-- GIVEN DATA --
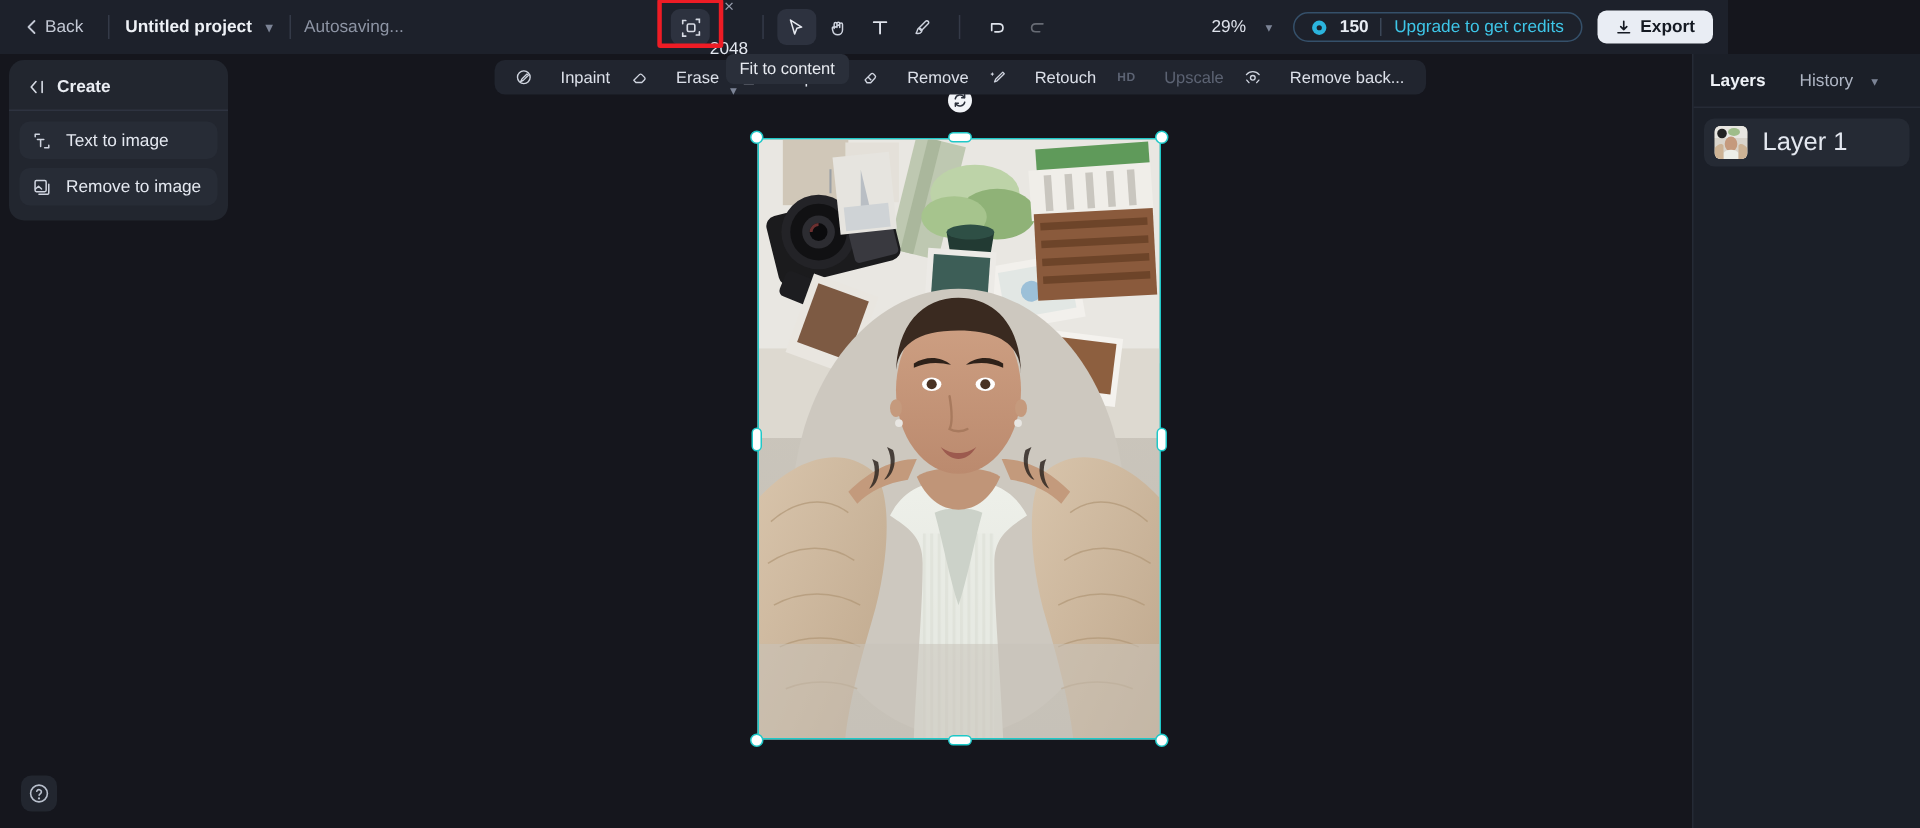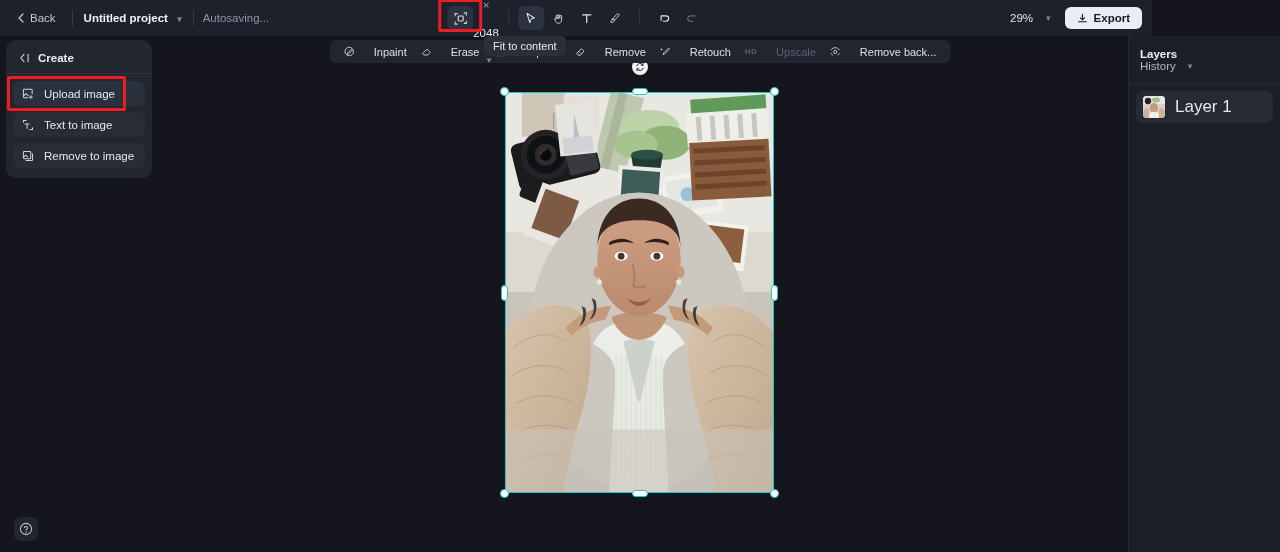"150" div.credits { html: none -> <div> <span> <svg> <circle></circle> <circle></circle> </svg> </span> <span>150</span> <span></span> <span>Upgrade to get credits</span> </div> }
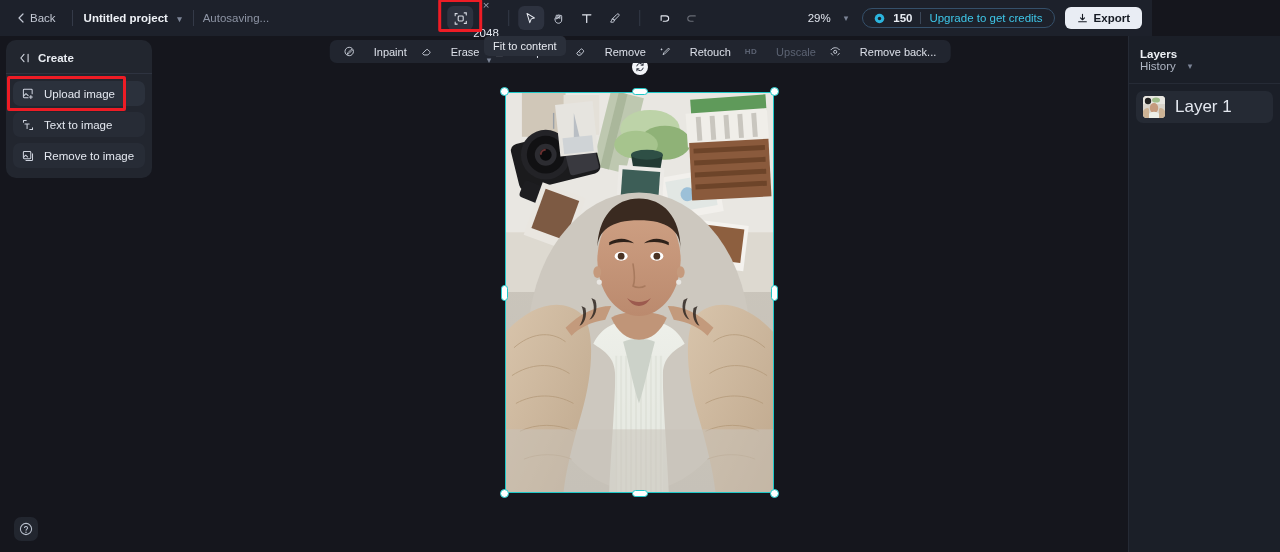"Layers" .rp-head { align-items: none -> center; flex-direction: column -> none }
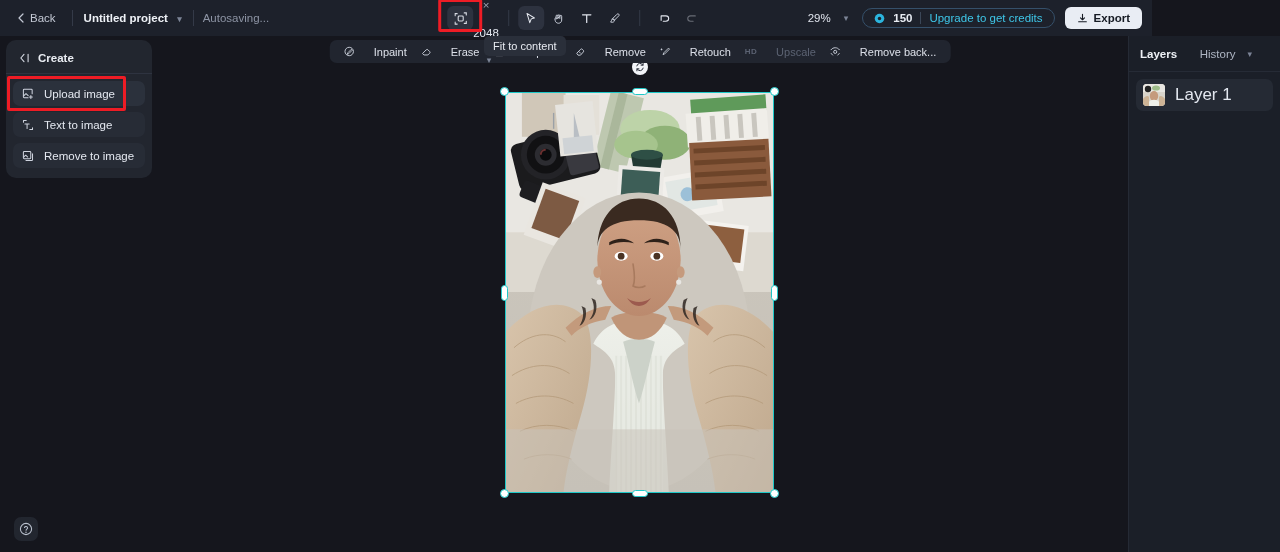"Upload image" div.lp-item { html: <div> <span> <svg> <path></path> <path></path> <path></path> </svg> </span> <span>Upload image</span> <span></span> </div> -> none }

...

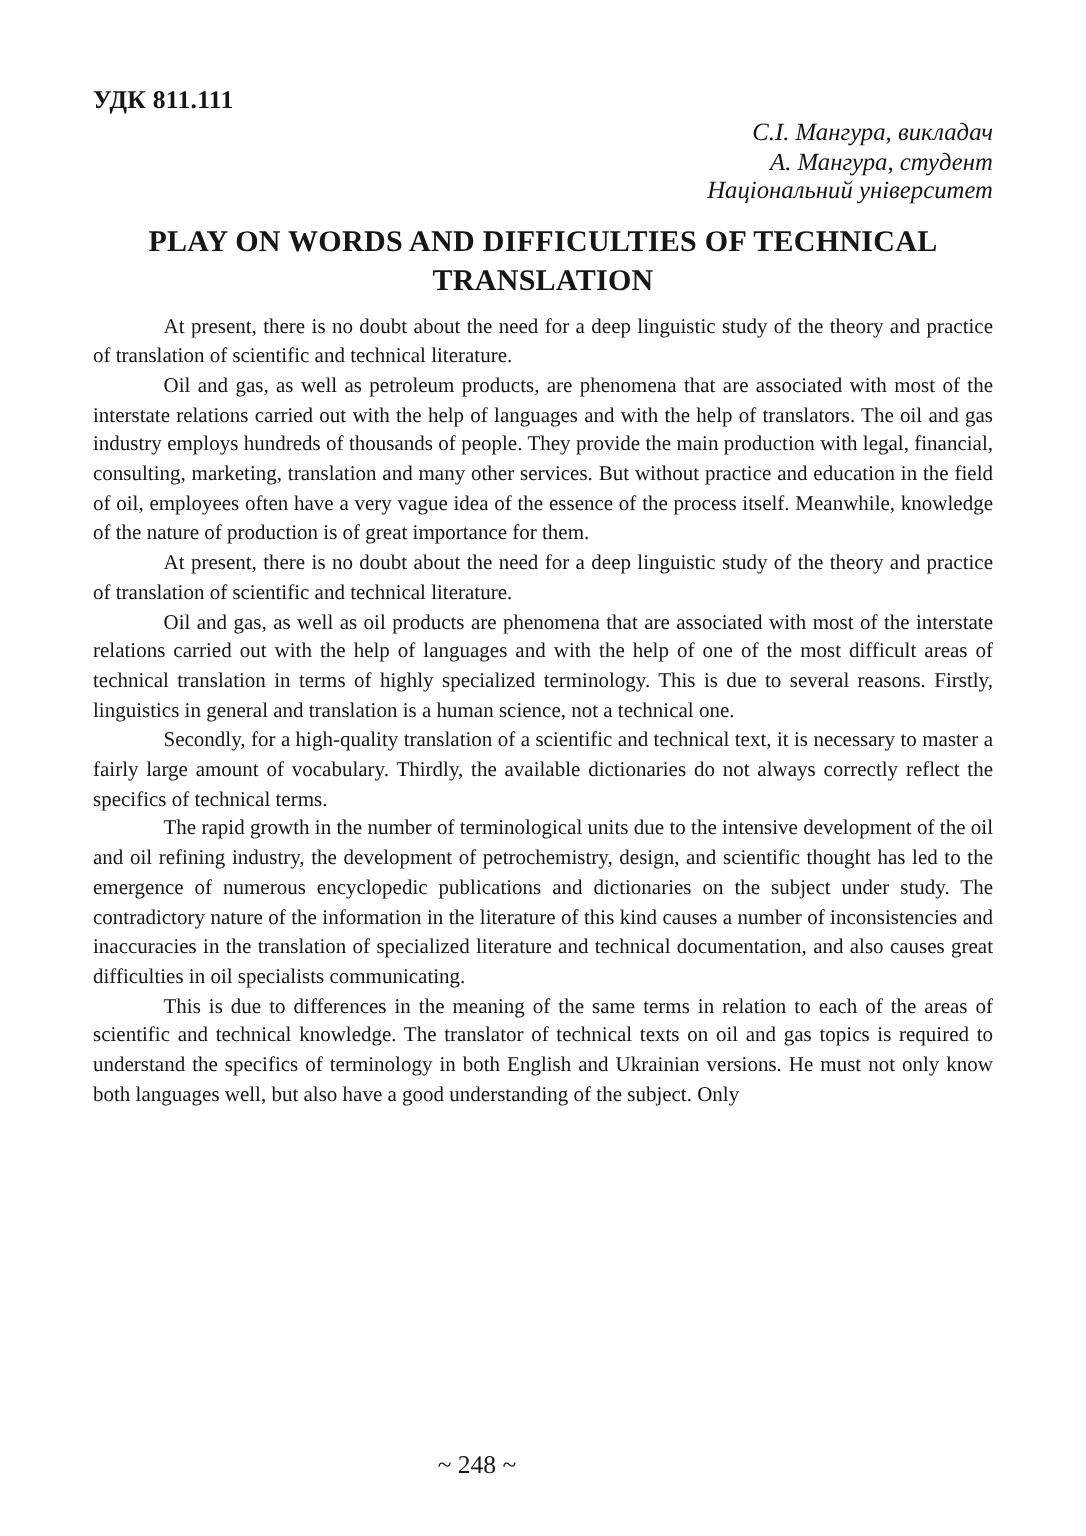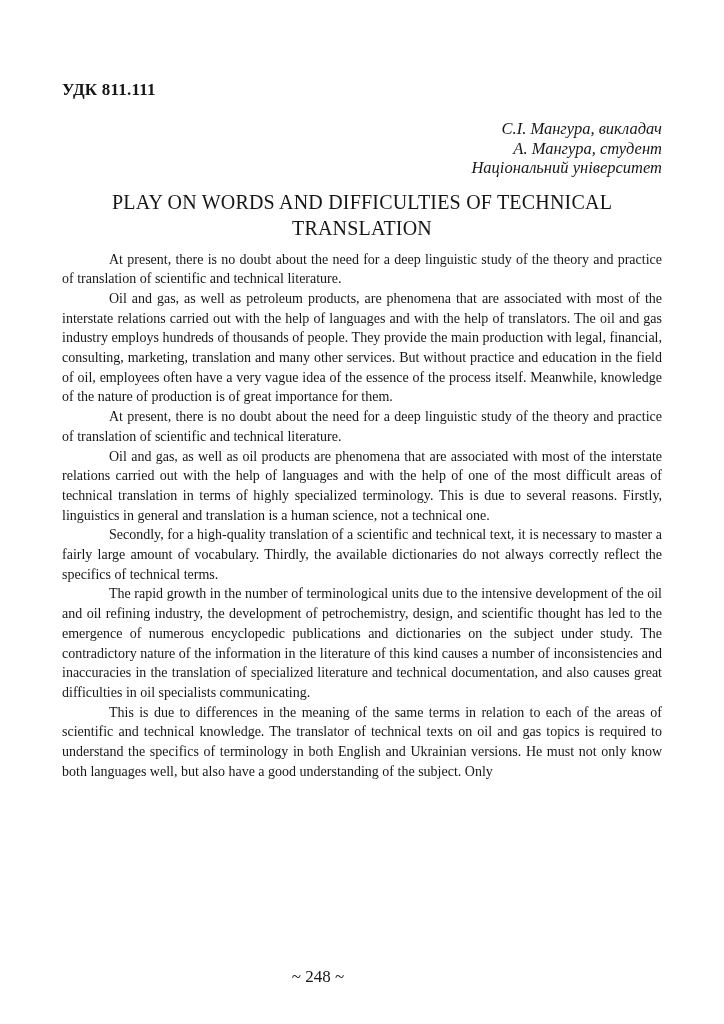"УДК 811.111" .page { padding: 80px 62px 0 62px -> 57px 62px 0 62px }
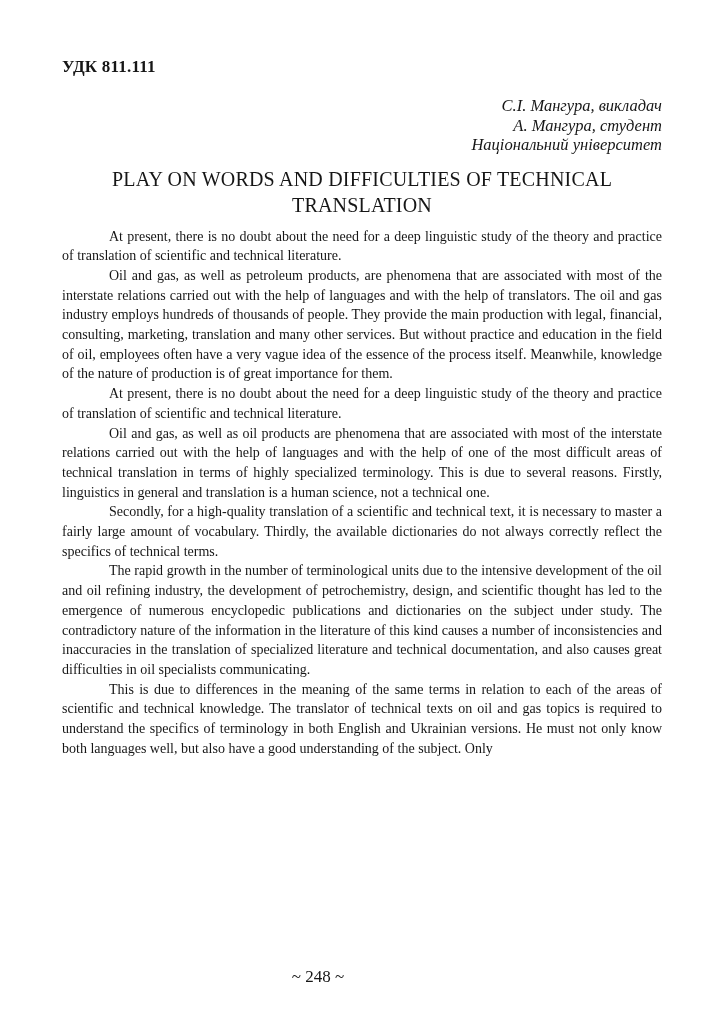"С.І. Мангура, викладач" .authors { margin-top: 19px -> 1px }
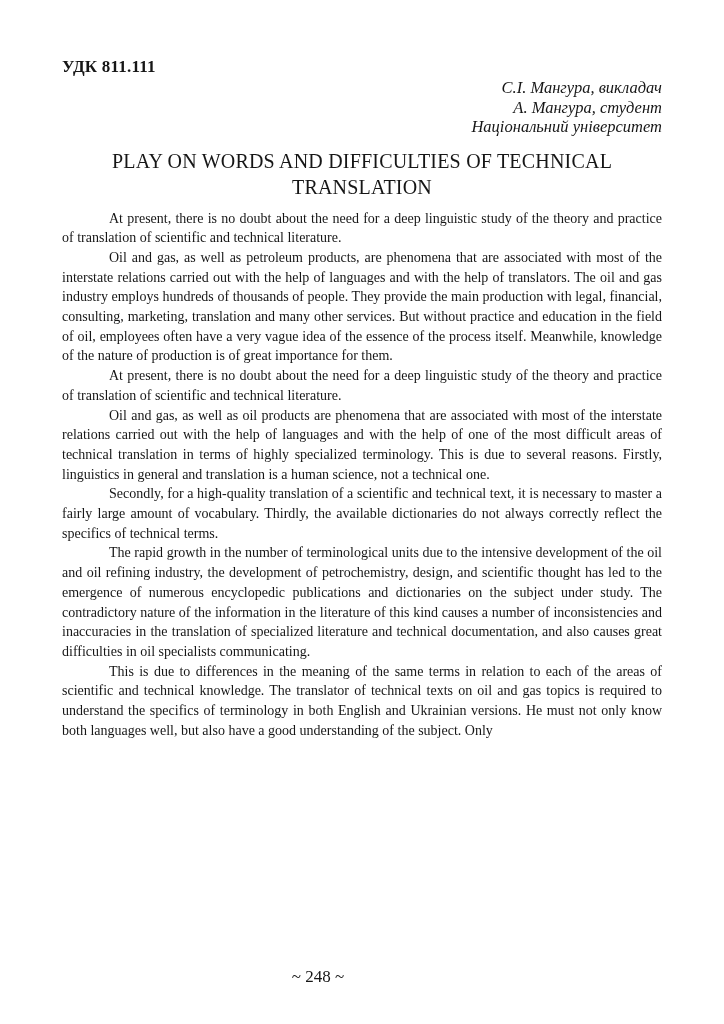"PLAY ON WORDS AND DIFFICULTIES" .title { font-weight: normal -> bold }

-- WORK ITEM --
Return exactly the stretch above whose first line contains "html: none ->" and whose last line contains "html: <div> <span>", and nothing outside it. The pictures should not appear.

-- ANSWER AREA --
"150" div.credits { html: none -> <div> <span> <svg> <circle></circle> <circle></circle> </svg> </span> <span>150</span> <span></span> <span>Upgrade to get credits</span> </div> }
"Layers" .rp-head { align-items: none -> center; flex-direction: column -> none }
"Upload image" div.lp-item { html: <div> <span> <svg> <path></path> <path></path> <path></path> </svg> </span> <span>Upload image</span> <span></span> </div> -> none }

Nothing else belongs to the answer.